• What is being asked
Repeat the data below in full. Pictures must not be part of the copy.

• Records
===============
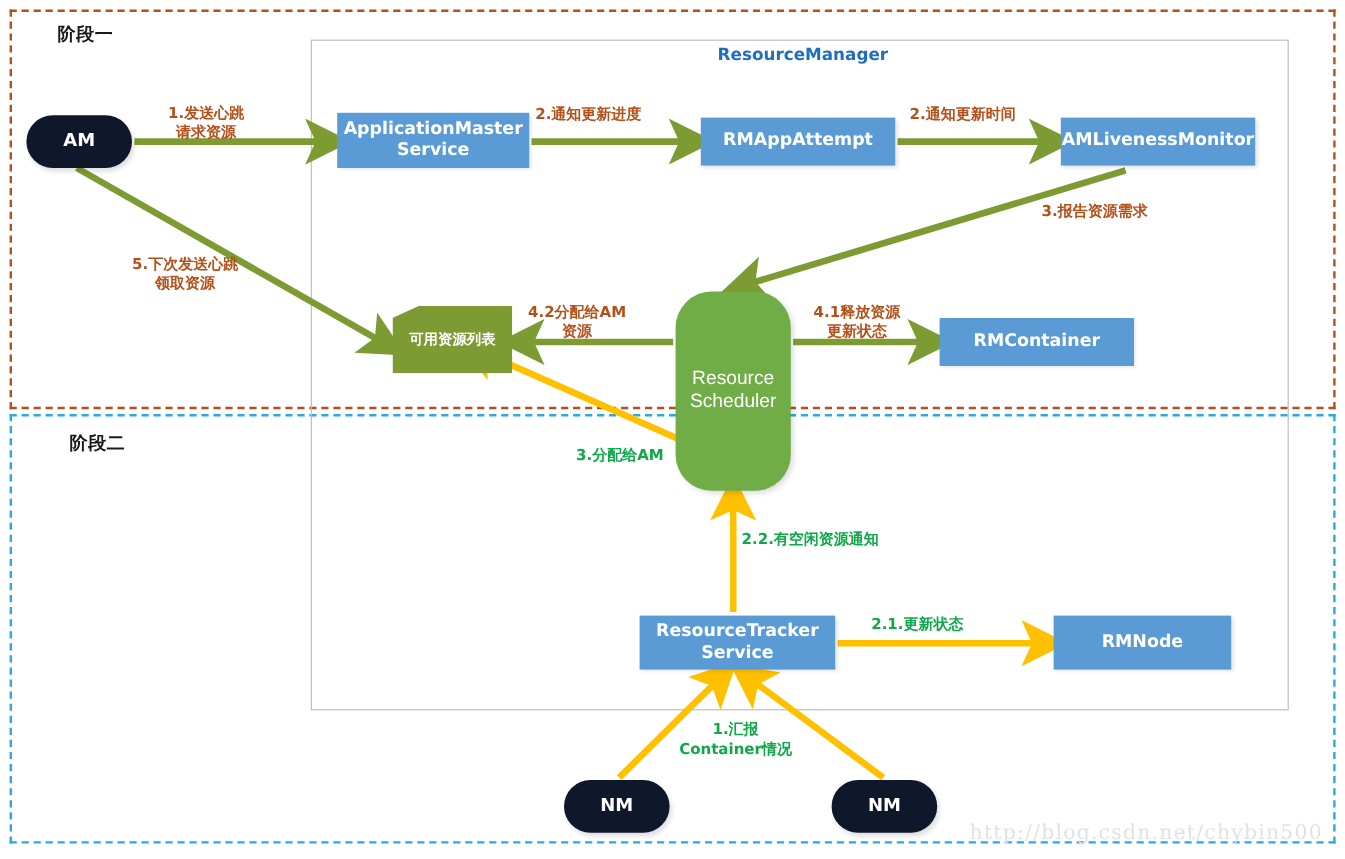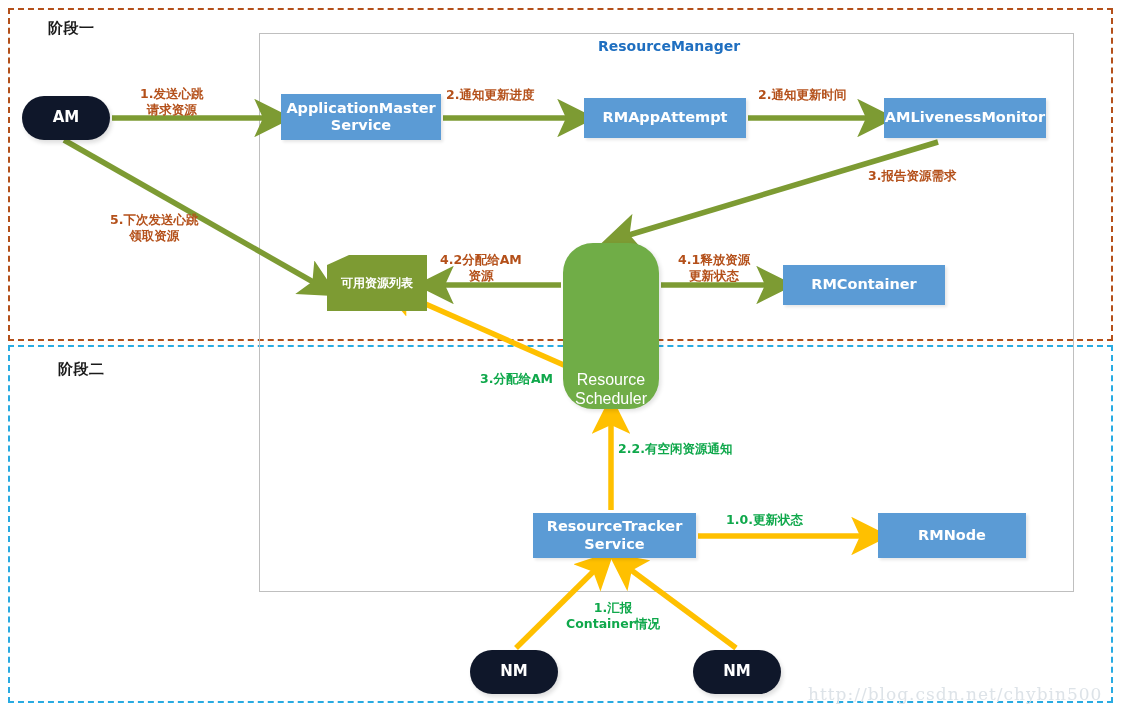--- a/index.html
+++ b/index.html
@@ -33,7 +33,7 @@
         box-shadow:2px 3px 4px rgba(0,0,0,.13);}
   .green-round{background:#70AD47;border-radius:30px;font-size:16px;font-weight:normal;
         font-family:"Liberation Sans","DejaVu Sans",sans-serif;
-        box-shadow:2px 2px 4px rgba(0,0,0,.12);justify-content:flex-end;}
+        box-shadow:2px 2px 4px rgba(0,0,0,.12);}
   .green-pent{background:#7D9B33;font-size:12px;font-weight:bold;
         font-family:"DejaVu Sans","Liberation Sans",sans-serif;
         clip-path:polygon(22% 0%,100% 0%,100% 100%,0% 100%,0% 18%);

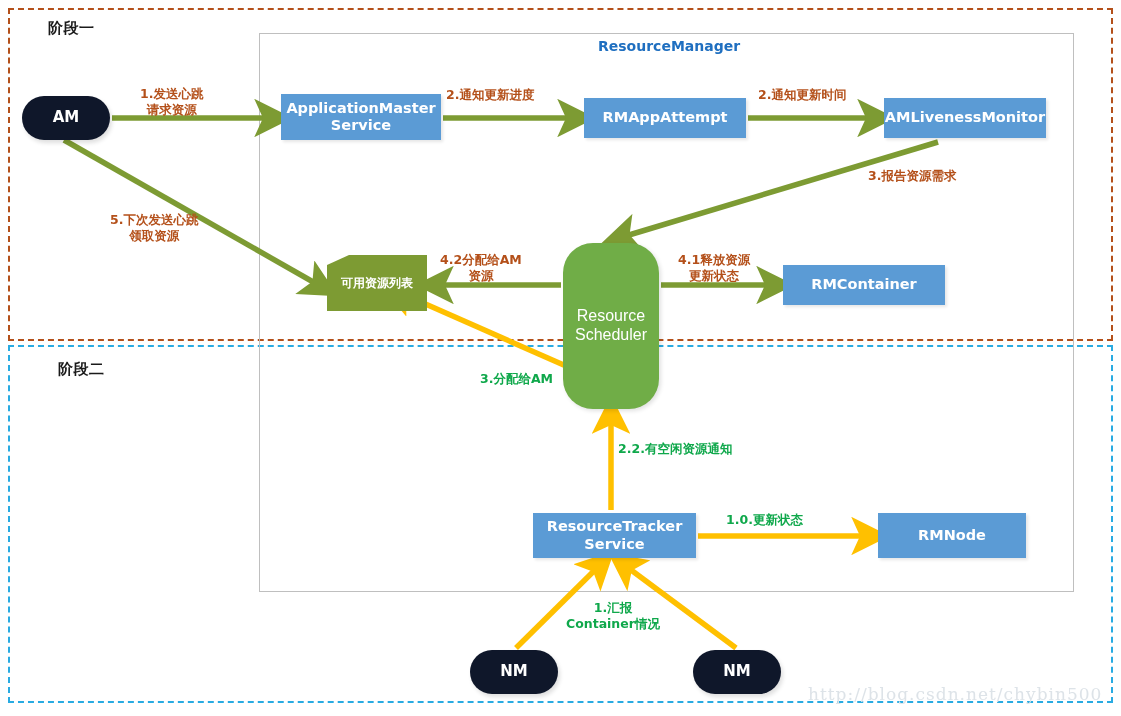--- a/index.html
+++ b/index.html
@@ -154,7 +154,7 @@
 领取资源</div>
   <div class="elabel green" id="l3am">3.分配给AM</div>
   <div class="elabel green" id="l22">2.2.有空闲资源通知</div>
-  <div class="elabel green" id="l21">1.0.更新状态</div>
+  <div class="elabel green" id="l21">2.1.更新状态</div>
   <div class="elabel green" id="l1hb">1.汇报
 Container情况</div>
===============
• Result below
--- a/index.html
+++ b/index.html
@@ -33,7 +33,7 @@
         box-shadow:2px 3px 4px rgba(0,0,0,.13);}
   .green-round{background:#70AD47;border-radius:30px;font-size:16px;font-weight:normal;
         font-family:"Liberation Sans","DejaVu Sans",sans-serif;
-        box-shadow:2px 2px 4px rgba(0,0,0,.12);justify-content:flex-end;}
+        box-shadow:2px 2px 4px rgba(0,0,0,.12);}
   .green-pent{background:#7D9B33;font-size:12px;font-weight:bold;
         font-family:"DejaVu Sans","Liberation Sans",sans-serif;
         clip-path:polygon(22% 0%,100% 0%,100% 100%,0% 100%,0% 18%);

--- a/index.html
+++ b/index.html
@@ -154,7 +154,7 @@
 领取资源</div>
   <div class="elabel green" id="l3am">3.分配给AM</div>
   <div class="elabel green" id="l22">2.2.有空闲资源通知</div>
-  <div class="elabel green" id="l21">1.0.更新状态</div>
+  <div class="elabel green" id="l21">2.1.更新状态</div>
   <div class="elabel green" id="l1hb">1.汇报
 Container情况</div>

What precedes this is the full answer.